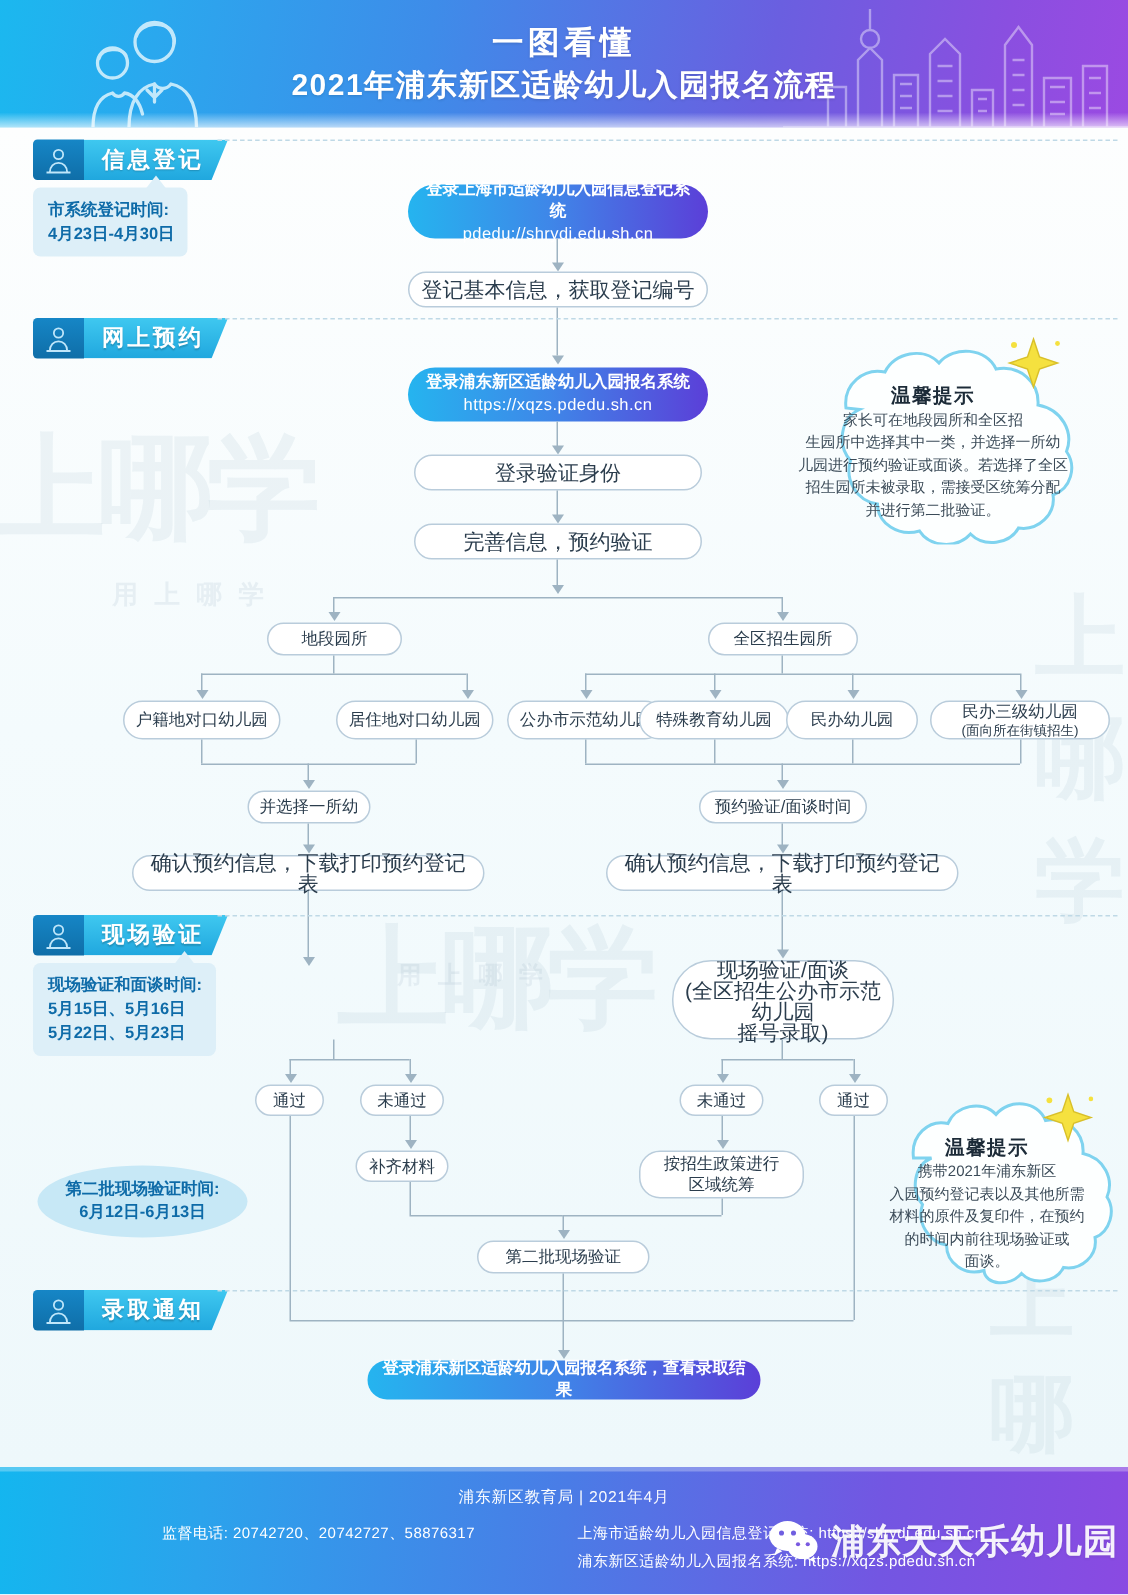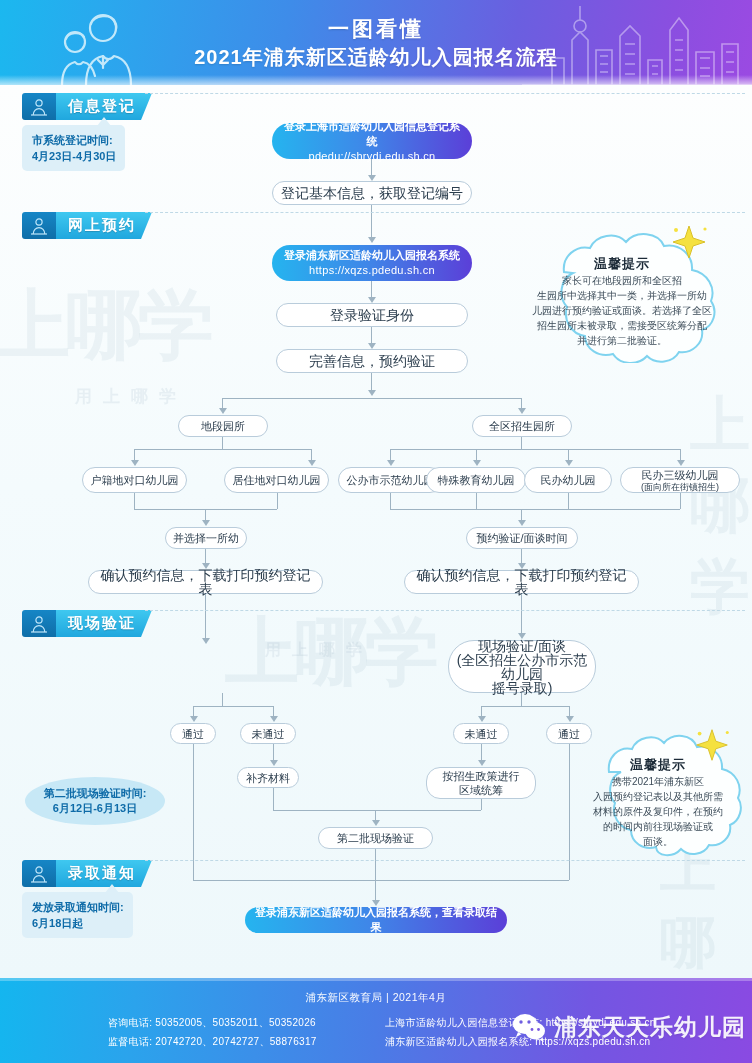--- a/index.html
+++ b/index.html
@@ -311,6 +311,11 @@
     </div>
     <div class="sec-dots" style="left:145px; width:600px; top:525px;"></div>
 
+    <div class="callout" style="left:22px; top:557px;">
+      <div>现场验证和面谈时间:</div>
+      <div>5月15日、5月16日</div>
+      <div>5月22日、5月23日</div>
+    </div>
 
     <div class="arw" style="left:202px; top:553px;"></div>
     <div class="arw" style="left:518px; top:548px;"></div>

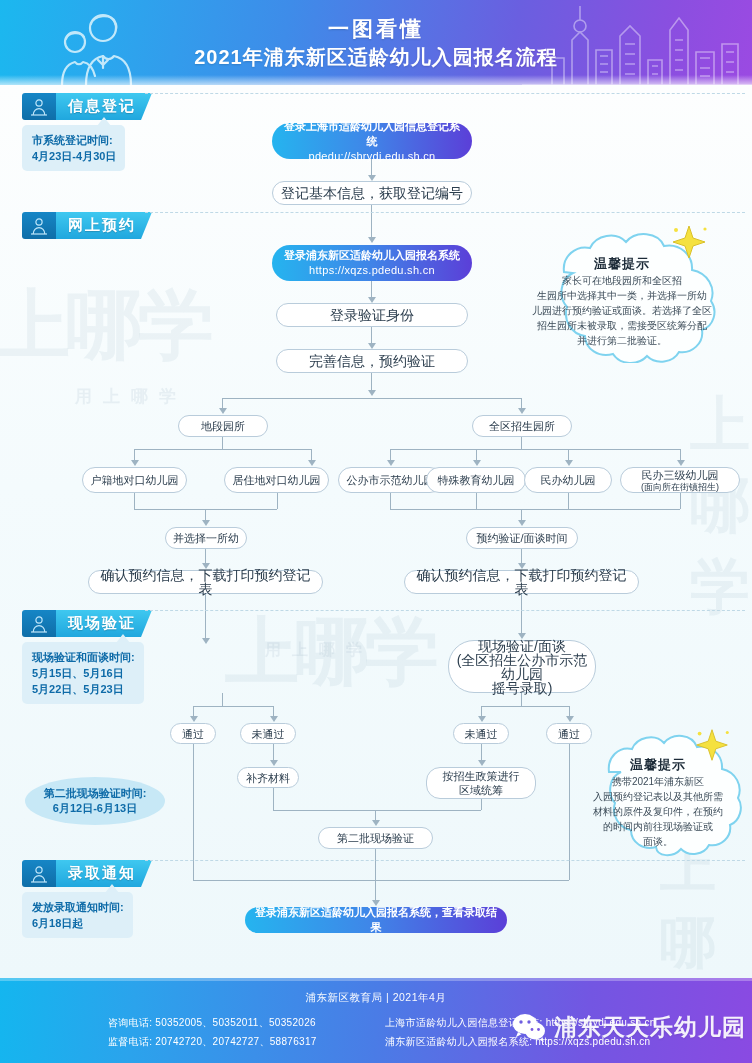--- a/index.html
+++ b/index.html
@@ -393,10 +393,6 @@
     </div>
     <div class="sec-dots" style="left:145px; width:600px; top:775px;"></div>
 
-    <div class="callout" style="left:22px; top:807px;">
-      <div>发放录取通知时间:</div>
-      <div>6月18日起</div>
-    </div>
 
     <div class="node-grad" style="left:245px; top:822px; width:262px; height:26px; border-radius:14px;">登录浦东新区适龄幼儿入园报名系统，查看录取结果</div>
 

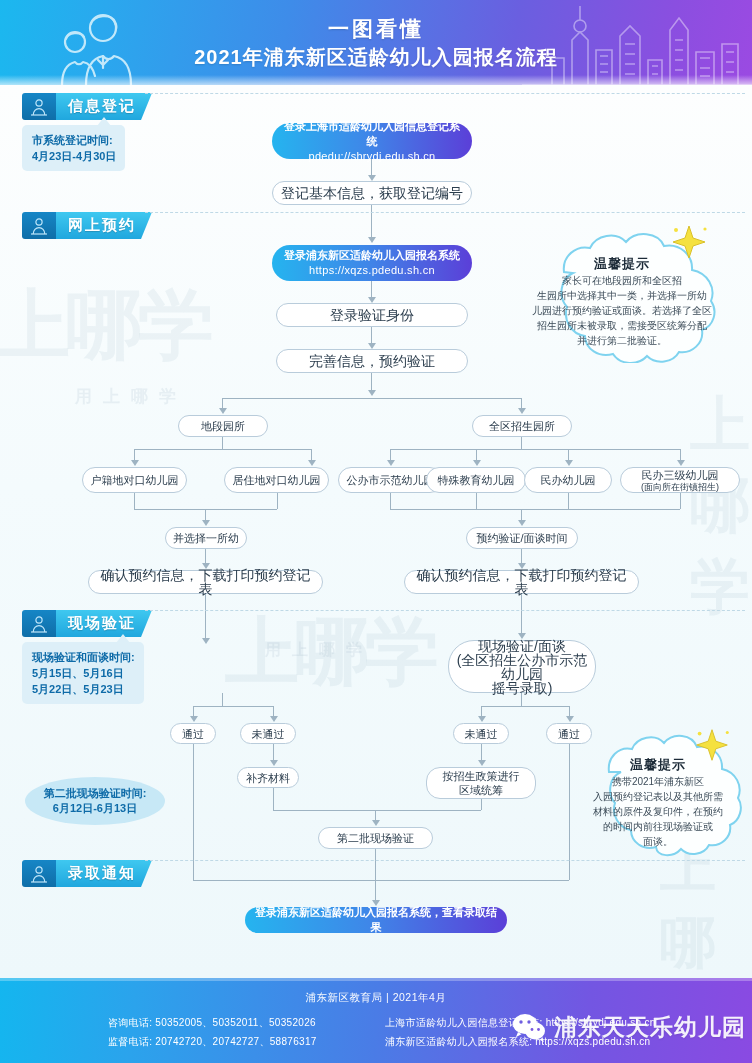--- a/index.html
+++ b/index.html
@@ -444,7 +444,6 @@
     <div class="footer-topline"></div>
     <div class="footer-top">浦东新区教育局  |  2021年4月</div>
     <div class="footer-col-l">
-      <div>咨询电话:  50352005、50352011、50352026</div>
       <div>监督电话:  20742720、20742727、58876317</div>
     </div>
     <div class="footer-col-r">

--

_What the task asks_: Retype the whole listing exactly. Do not include the pictures.

_Solved problem_:
--- a/index.html
+++ b/index.html
@@ -311,6 +311,11 @@
     </div>
     <div class="sec-dots" style="left:145px; width:600px; top:525px;"></div>
 
+    <div class="callout" style="left:22px; top:557px;">
+      <div>现场验证和面谈时间:</div>
+      <div>5月15日、5月16日</div>
+      <div>5月22日、5月23日</div>
+    </div>
 
     <div class="arw" style="left:202px; top:553px;"></div>
     <div class="arw" style="left:518px; top:548px;"></div>

--- a/index.html
+++ b/index.html
@@ -393,10 +393,6 @@
     </div>
     <div class="sec-dots" style="left:145px; width:600px; top:775px;"></div>
 
-    <div class="callout" style="left:22px; top:807px;">
-      <div>发放录取通知时间:</div>
-      <div>6月18日起</div>
-    </div>
 
     <div class="node-grad" style="left:245px; top:822px; width:262px; height:26px; border-radius:14px;">登录浦东新区适龄幼儿入园报名系统，查看录取结果</div>
 

--- a/index.html
+++ b/index.html
@@ -444,7 +444,6 @@
     <div class="footer-topline"></div>
     <div class="footer-top">浦东新区教育局  |  2021年4月</div>
     <div class="footer-col-l">
-      <div>咨询电话:  50352005、50352011、50352026</div>
       <div>监督电话:  20742720、20742727、58876317</div>
     </div>
     <div class="footer-col-r">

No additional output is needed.